A widely accepted federal report which represents emergency department care costs as only 2% of the nation's total healthcare bill is seriously flawed, according to a Brown University researcher and ED physician at Rhode Island Hospital. The true cost is in the range of 6.2% to 10%, they say.
Michael Lee, MD, assistant professor of emergency medicine, reports in the Annals of Emergency Medicine that commonly cited data from the Medical Expenditure Panel Survey or MEPS, prepared by the federal Agency for Healthcare Research and Quality, greatly underreports key components of ED care, including costs for patients who ultimately are admitted to an inpatient bed.
His analysis suggests that patients who are admitted require ED services that cost between 26% and 48% more than patients who are treated in the ED and released.

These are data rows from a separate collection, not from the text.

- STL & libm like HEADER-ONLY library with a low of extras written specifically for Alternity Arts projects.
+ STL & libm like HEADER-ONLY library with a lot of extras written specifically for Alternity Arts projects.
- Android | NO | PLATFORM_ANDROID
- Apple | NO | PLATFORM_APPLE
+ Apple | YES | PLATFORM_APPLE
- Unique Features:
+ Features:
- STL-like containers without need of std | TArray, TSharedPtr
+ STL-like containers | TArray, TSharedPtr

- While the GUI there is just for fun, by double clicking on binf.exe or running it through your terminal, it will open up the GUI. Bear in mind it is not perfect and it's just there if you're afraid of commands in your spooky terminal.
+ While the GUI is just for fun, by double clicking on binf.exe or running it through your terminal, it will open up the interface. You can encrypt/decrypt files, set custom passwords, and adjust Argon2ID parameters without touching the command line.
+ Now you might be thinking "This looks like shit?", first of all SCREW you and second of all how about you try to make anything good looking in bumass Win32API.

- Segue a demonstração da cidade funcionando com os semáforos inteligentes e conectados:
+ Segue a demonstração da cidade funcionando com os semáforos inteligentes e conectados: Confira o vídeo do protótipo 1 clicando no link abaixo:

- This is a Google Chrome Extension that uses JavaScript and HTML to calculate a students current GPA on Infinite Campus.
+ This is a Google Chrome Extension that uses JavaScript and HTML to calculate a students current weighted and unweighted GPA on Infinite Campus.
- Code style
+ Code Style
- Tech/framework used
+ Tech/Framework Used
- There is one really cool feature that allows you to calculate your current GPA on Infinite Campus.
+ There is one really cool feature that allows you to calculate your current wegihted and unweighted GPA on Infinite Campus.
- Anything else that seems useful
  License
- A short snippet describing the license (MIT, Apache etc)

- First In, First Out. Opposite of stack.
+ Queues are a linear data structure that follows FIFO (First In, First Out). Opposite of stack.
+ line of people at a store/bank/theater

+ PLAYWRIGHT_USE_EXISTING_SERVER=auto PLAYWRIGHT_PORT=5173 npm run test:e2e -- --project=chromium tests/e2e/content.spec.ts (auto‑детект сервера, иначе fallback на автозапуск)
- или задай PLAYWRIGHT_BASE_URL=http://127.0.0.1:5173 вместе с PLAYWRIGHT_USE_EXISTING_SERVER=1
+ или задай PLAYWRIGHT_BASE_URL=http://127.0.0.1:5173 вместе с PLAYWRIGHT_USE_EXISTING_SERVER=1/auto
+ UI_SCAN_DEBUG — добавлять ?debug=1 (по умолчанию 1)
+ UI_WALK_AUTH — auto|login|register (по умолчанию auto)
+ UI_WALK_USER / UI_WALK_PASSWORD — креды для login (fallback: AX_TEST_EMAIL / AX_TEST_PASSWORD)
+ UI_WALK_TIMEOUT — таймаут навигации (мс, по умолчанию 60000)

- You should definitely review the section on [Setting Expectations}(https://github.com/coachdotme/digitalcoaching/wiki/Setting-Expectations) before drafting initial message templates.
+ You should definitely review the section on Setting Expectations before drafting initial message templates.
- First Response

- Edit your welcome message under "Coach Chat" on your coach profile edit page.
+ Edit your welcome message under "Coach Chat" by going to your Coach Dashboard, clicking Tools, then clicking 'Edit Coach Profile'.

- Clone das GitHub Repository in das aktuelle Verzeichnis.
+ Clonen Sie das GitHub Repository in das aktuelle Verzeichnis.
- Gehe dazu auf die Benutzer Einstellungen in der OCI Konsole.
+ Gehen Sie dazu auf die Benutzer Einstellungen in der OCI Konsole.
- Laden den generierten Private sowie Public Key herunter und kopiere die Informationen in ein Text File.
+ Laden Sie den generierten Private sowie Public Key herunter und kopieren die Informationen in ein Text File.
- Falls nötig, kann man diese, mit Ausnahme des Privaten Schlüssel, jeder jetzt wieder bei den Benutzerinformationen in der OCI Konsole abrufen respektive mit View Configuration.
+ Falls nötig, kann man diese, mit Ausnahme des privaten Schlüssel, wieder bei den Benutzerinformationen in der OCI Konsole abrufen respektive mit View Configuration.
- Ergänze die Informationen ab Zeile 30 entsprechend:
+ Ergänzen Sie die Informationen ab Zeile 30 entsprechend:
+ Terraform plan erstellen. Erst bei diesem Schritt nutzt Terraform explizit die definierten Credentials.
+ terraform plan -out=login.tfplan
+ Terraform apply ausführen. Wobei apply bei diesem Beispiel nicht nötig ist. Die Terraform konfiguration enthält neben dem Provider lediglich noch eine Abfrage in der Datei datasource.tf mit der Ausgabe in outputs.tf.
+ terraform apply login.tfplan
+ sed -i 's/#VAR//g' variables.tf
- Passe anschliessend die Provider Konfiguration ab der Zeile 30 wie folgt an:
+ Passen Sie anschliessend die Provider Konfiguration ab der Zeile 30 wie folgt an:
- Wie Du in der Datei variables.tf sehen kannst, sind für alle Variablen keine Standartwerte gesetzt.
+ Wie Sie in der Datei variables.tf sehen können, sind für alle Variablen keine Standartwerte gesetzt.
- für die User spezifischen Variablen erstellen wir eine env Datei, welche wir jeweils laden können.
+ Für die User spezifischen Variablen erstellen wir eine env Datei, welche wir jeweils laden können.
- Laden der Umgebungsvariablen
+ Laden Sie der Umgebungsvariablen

Tests and imaging for those patients are not included in the agency's survey reports. Also, care provided to patients enrolled in Medicaid who are treated in the emergency department is underreported, he wrote. The cost of providing emergency services for patients who are insured also is missed because those services are often bundled.
Additionally, the MEPS greatly underestimates the number of ED visits in U.S. hospitals, Lee says. According to the National Hospital Ambulatory Medical Care Survey (NHAMCS), there were 129.8 million ED visits in 2010, but MEPS only counts 48.9 million.